I have text objects (text1
, text2
, etc) with formatting information (eg. [bold, italic]
). Now I want to concat these texts and format them in HTML.
For a simple case it would transform the following
text1[bold,italic]
text2[]
text3[bold]
into this HTML:
<b><i>text1</i></b>
text2
<b>text3</b>
But I want to join formattings where possible, not format each text individually.

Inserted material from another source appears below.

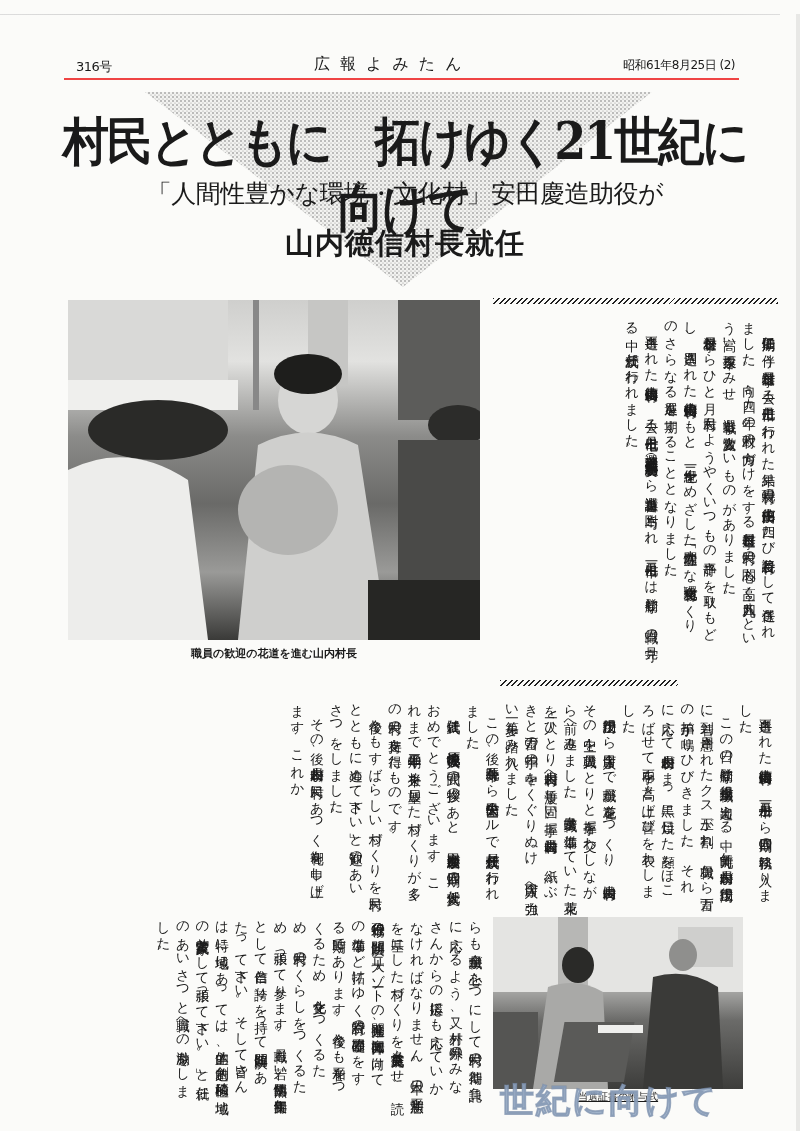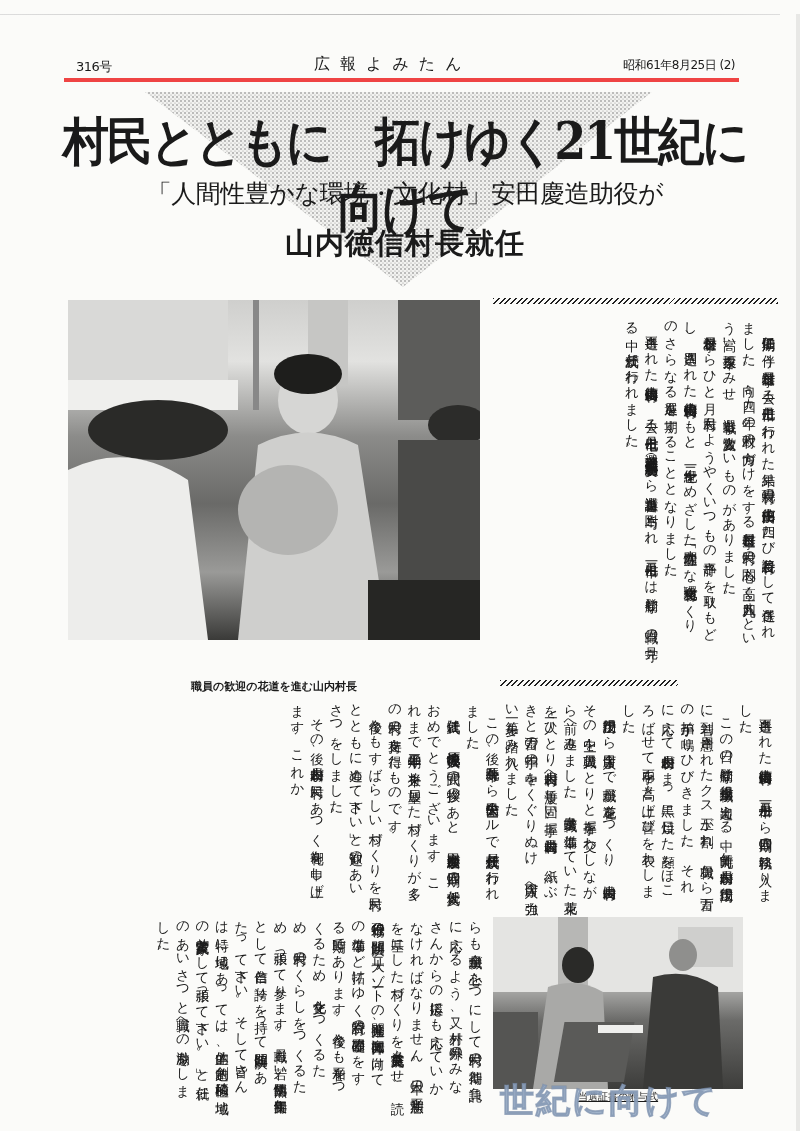"316号" .masthead { border-bottom: 4px solid #ef4444 -> 2px solid #ef4444 }
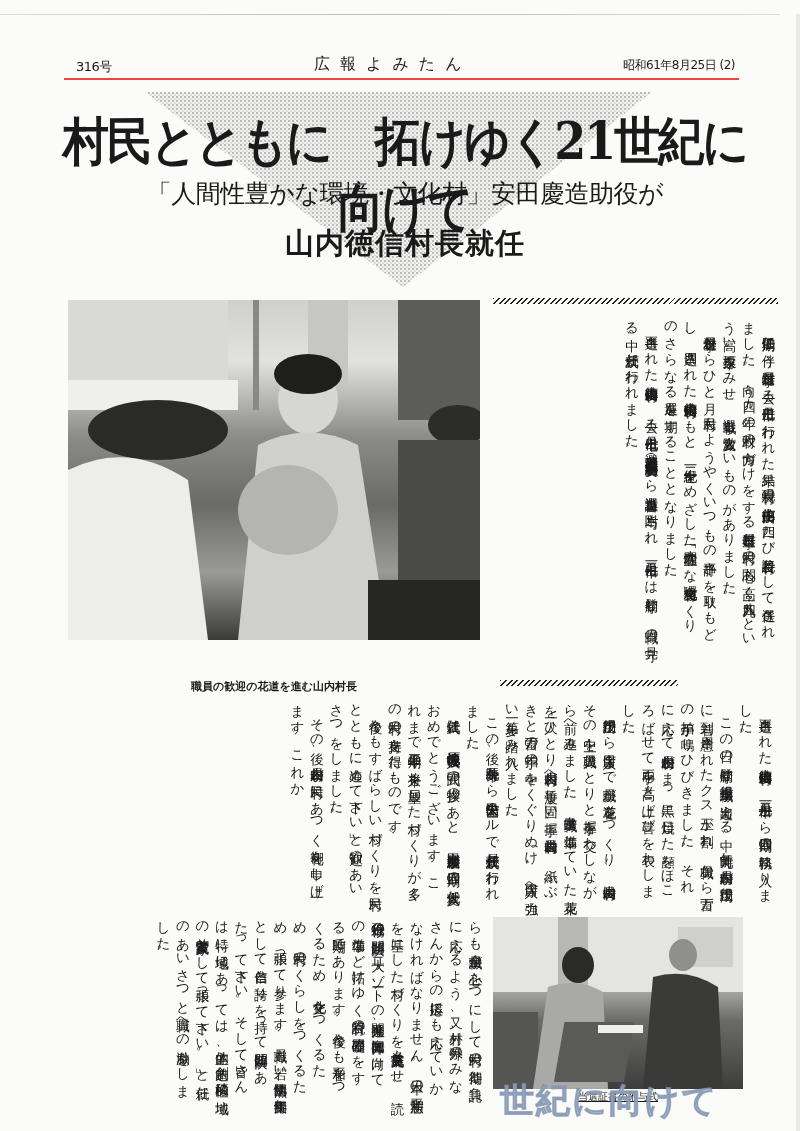"職員の歓迎の花道を進む山内村長" .caption1 { top: 679px -> 646px }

For example the following
text1[bold,italic]
text2[bold]
text3[]
Should result in this HTML:
<b>
<i>text1</i>
text2
</b>
text3
Additionally I want to wrap the "longest" formatting to the "outside" of the DOM. For example in the following case, italics
is the longer formatting chain and thus wraps around the bold
element:
text1[bold,italic]
text2[italic]
text3[]
Result:
<i>
<b>text1</b>
text2
</i>
text3
What would be a good algorithmic approach to solve this problem? Answers in pseudocode or any programming language would be helpful.
Here is the solution I used in the end. Thanks for all input here and elsewhere. It got me on the right track.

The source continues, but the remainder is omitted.